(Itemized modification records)

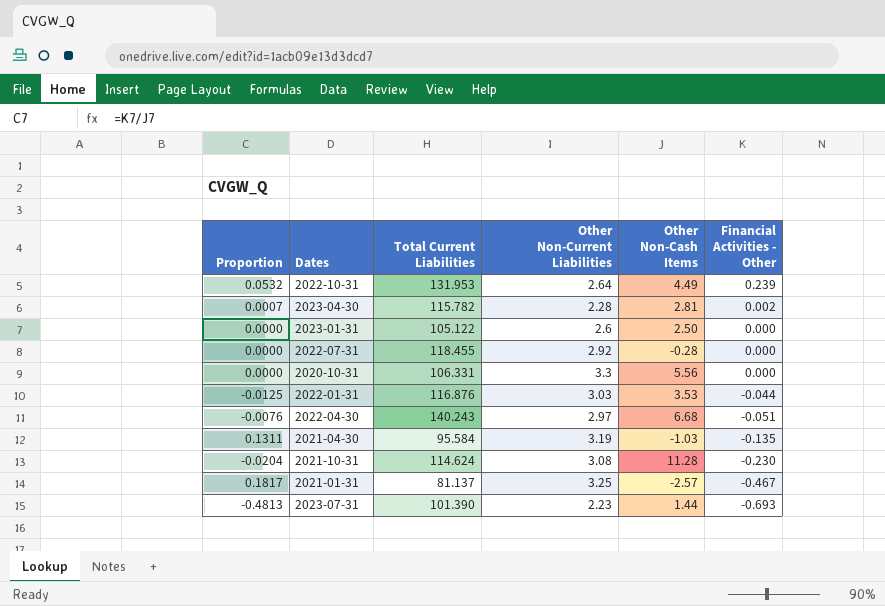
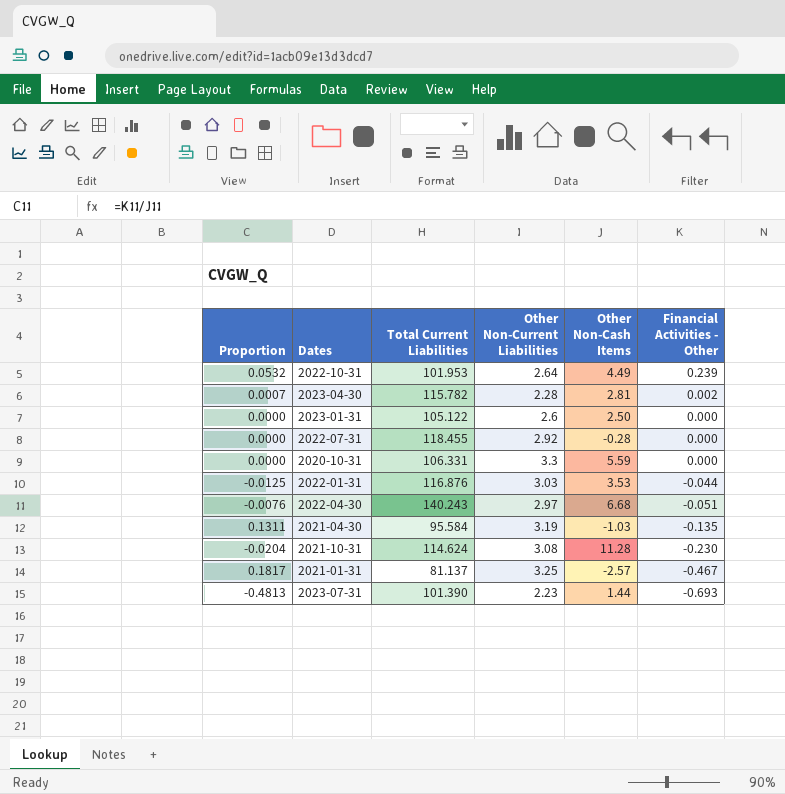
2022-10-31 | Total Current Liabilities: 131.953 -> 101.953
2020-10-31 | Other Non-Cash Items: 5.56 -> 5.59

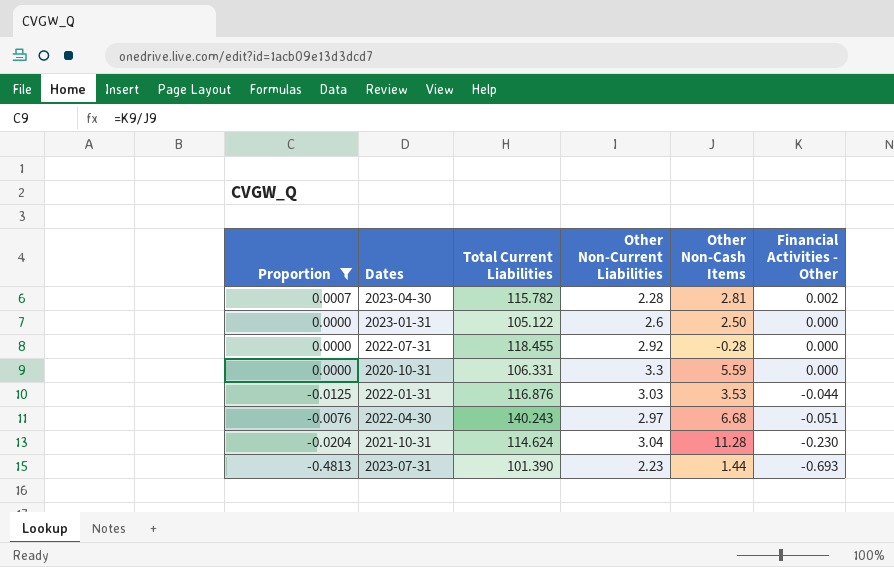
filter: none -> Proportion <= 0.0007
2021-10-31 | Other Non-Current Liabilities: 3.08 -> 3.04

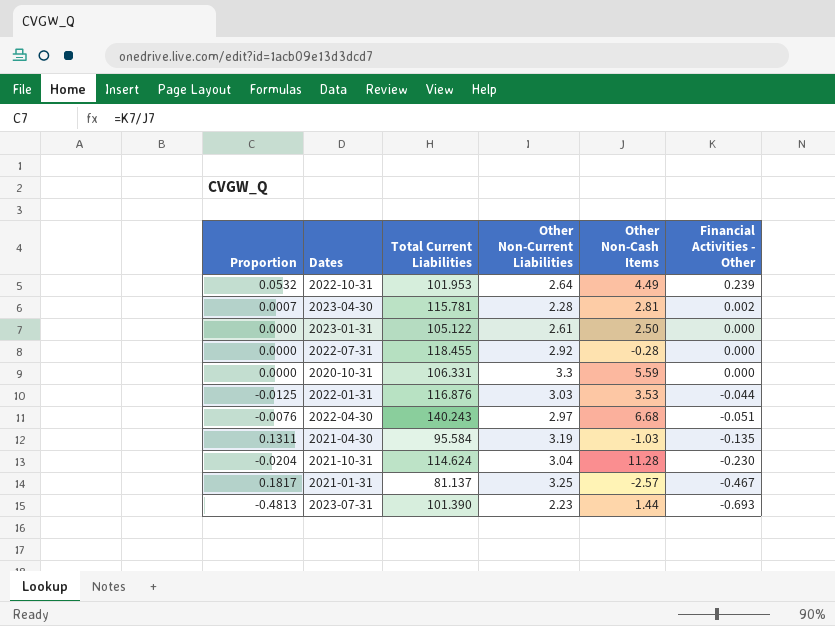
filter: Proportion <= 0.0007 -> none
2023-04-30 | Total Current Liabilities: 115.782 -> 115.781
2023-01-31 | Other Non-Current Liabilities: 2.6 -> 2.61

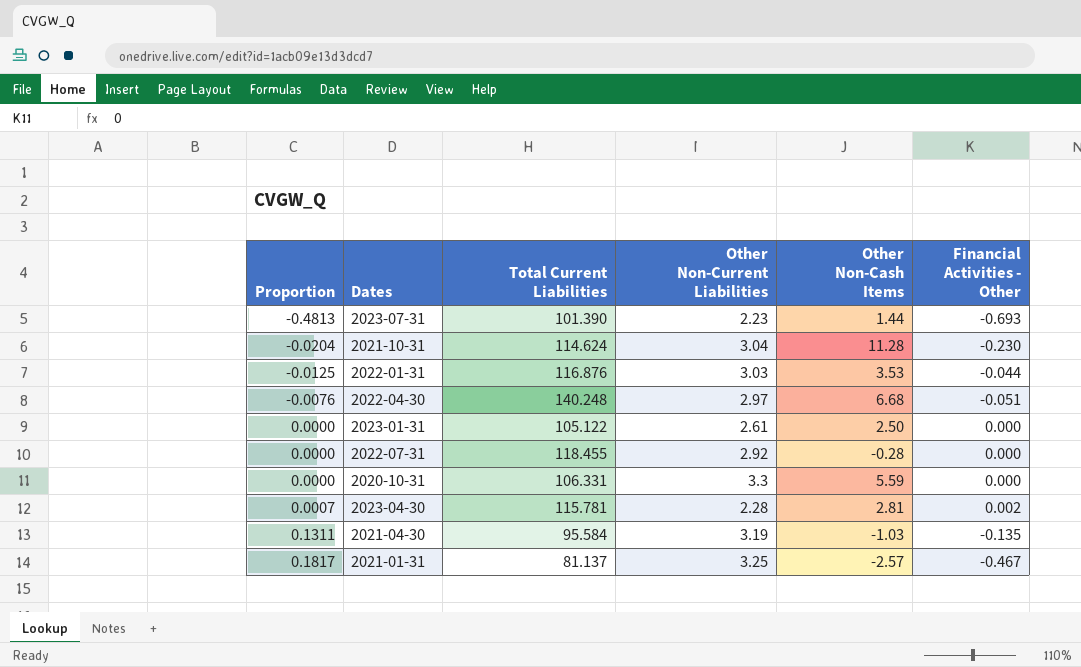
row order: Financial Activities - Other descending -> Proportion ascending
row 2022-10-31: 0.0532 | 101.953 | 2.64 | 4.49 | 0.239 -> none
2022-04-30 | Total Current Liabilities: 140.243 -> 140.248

* * *

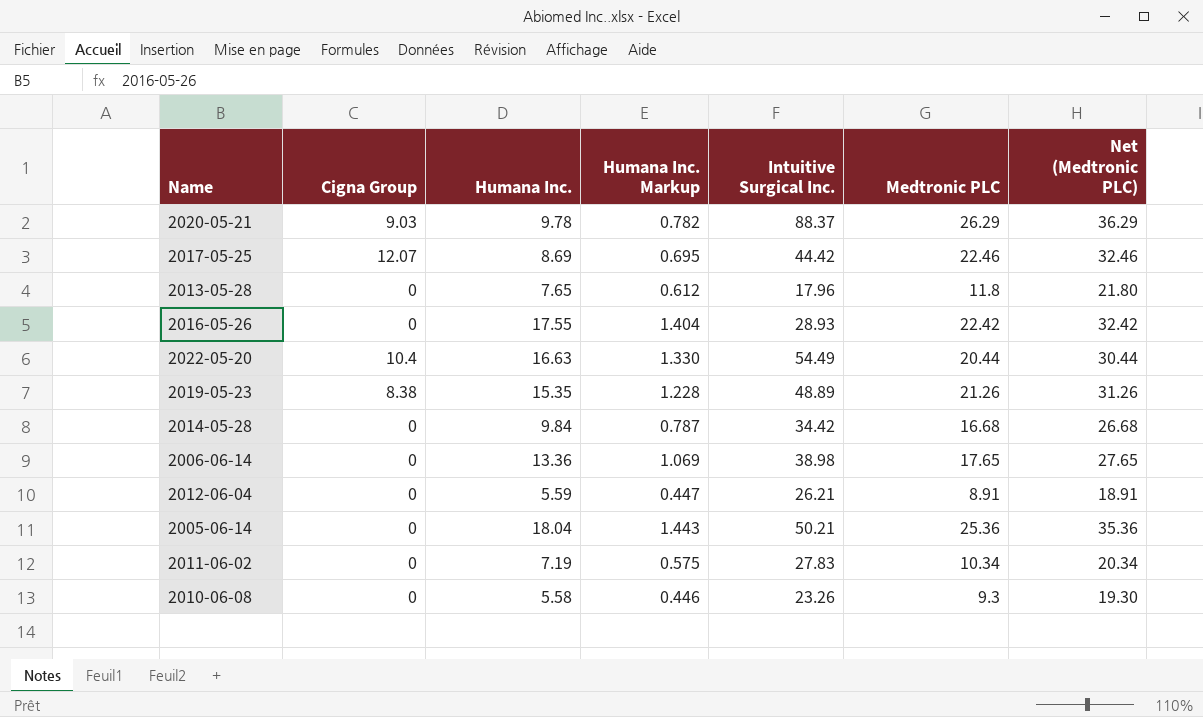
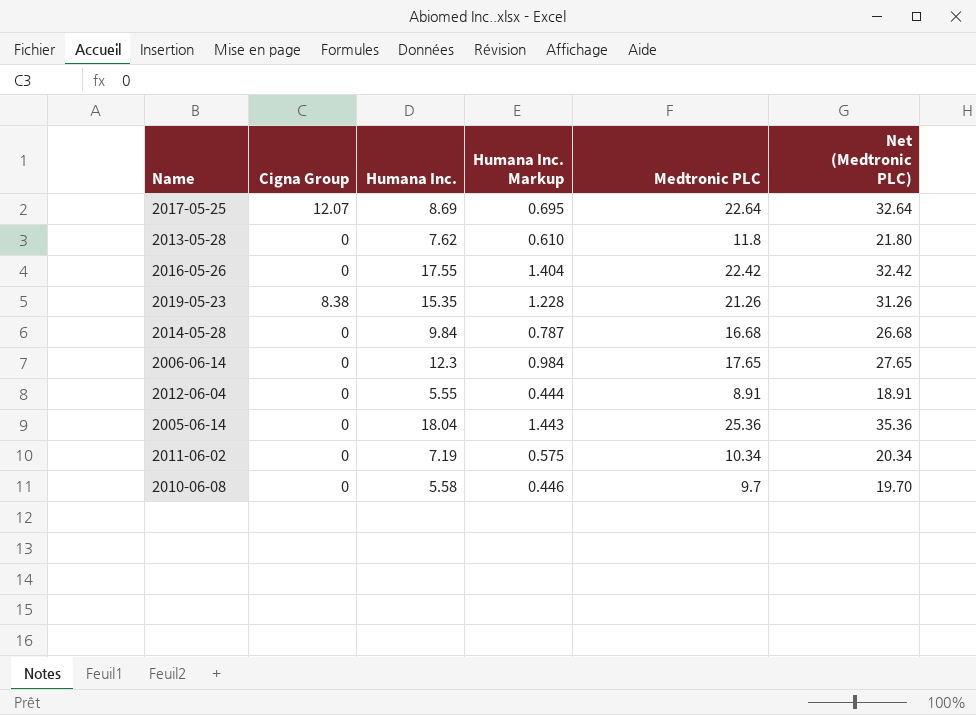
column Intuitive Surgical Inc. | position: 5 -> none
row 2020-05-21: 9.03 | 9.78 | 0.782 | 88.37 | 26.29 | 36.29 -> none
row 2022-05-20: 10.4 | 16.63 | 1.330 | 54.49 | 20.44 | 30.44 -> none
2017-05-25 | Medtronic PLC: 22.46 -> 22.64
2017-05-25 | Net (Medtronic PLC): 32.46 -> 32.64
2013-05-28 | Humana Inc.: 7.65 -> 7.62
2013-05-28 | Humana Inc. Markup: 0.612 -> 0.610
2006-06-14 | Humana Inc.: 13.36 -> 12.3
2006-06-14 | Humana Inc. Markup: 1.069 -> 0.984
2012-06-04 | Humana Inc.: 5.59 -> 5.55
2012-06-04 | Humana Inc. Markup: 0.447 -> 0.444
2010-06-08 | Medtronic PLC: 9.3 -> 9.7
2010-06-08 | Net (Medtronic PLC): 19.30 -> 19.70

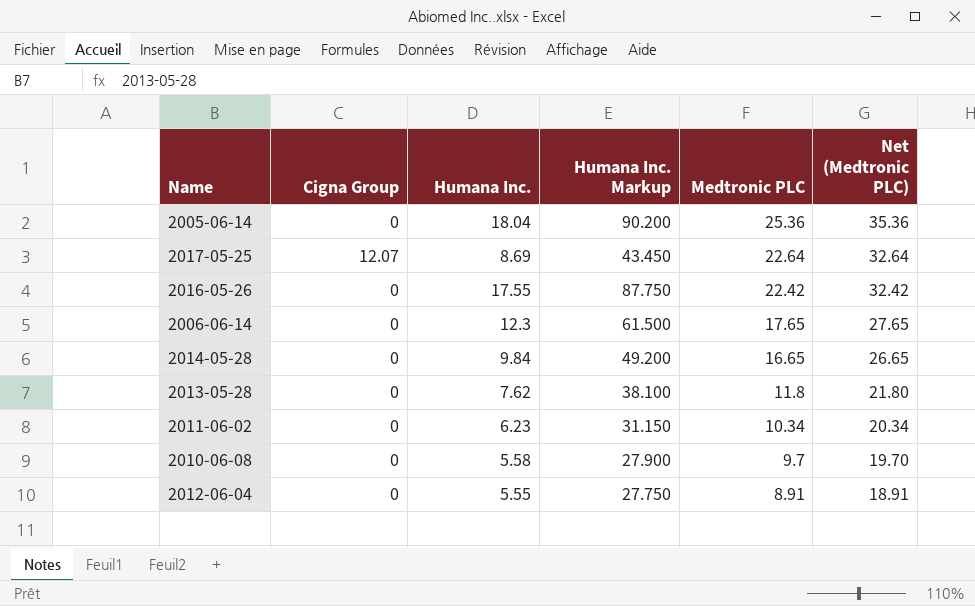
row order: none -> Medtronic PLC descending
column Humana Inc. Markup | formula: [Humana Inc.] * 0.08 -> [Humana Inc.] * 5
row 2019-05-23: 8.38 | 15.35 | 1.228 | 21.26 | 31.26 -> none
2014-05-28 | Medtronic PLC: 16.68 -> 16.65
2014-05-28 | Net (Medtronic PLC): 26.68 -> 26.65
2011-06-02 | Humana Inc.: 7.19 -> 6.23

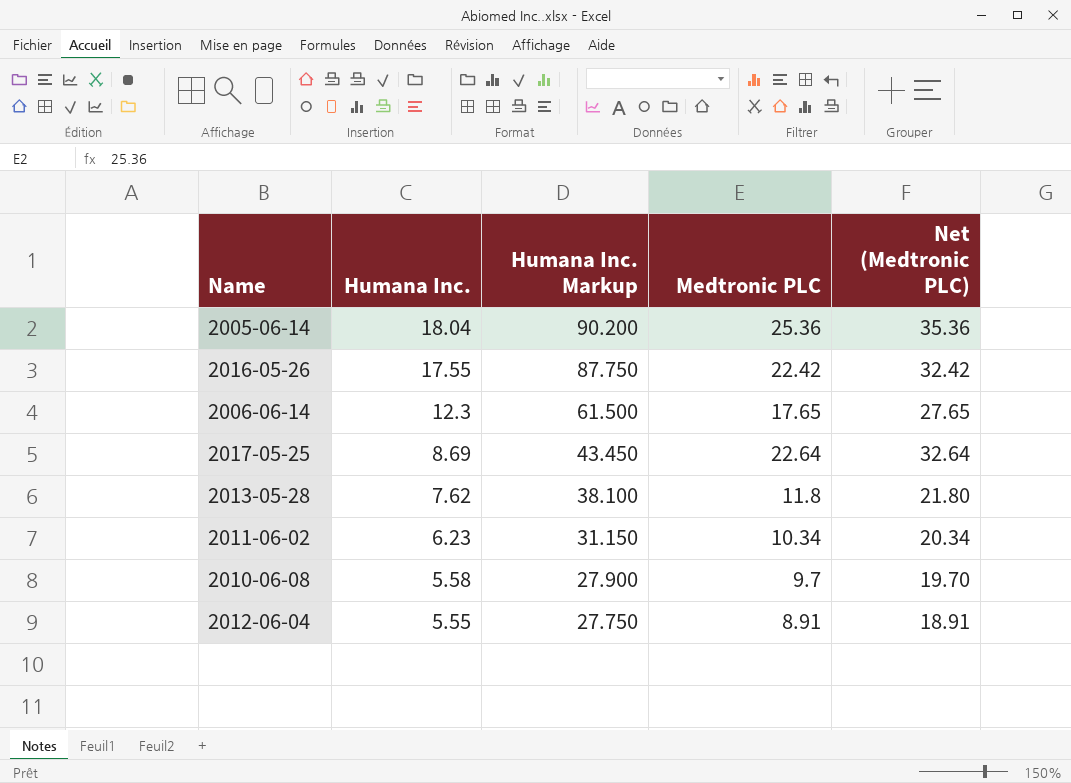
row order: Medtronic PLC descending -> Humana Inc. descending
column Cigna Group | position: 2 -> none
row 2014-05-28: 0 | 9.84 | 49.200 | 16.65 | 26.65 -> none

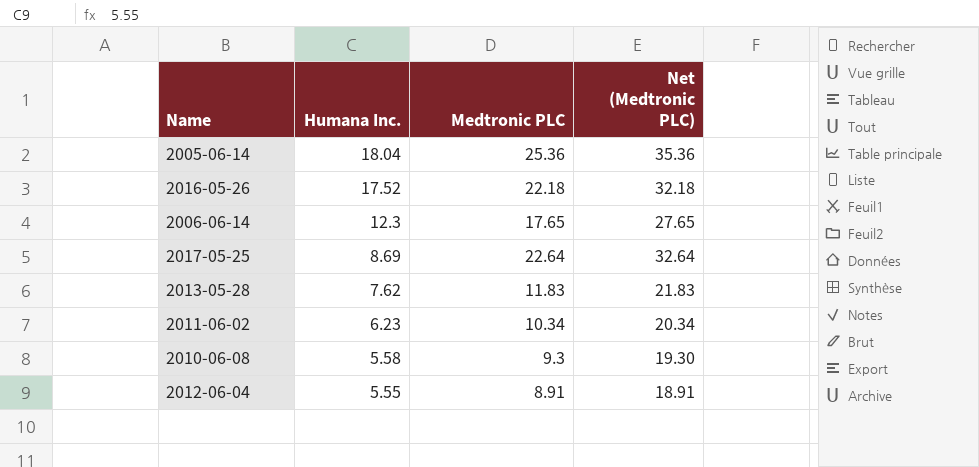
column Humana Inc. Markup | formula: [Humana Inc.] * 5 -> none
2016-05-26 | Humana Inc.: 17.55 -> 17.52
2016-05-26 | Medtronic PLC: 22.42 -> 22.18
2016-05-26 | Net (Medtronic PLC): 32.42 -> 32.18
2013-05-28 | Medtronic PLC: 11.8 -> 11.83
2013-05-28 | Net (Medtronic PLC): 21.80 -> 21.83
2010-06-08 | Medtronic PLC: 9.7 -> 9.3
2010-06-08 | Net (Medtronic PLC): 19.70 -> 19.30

▸ **About this task**
Starting with the line that has "2006-06-14 | Humana Inc.: 13.36 -> 12.3" and ending with the line that has "column Humana Inc. Markup | formula: [Humana Inc.] * 0.08", repeat the lines above exactly, omitting every picture.

▸ **Response area**
2006-06-14 | Humana Inc.: 13.36 -> 12.3
2006-06-14 | Humana Inc. Markup: 1.069 -> 0.984
2012-06-04 | Humana Inc.: 5.59 -> 5.55
2012-06-04 | Humana Inc. Markup: 0.447 -> 0.444
2010-06-08 | Medtronic PLC: 9.3 -> 9.7
2010-06-08 | Net (Medtronic PLC): 19.30 -> 19.70

row order: none -> Medtronic PLC descending
column Humana Inc. Markup | formula: [Humana Inc.] * 0.08 -> [Humana Inc.] * 5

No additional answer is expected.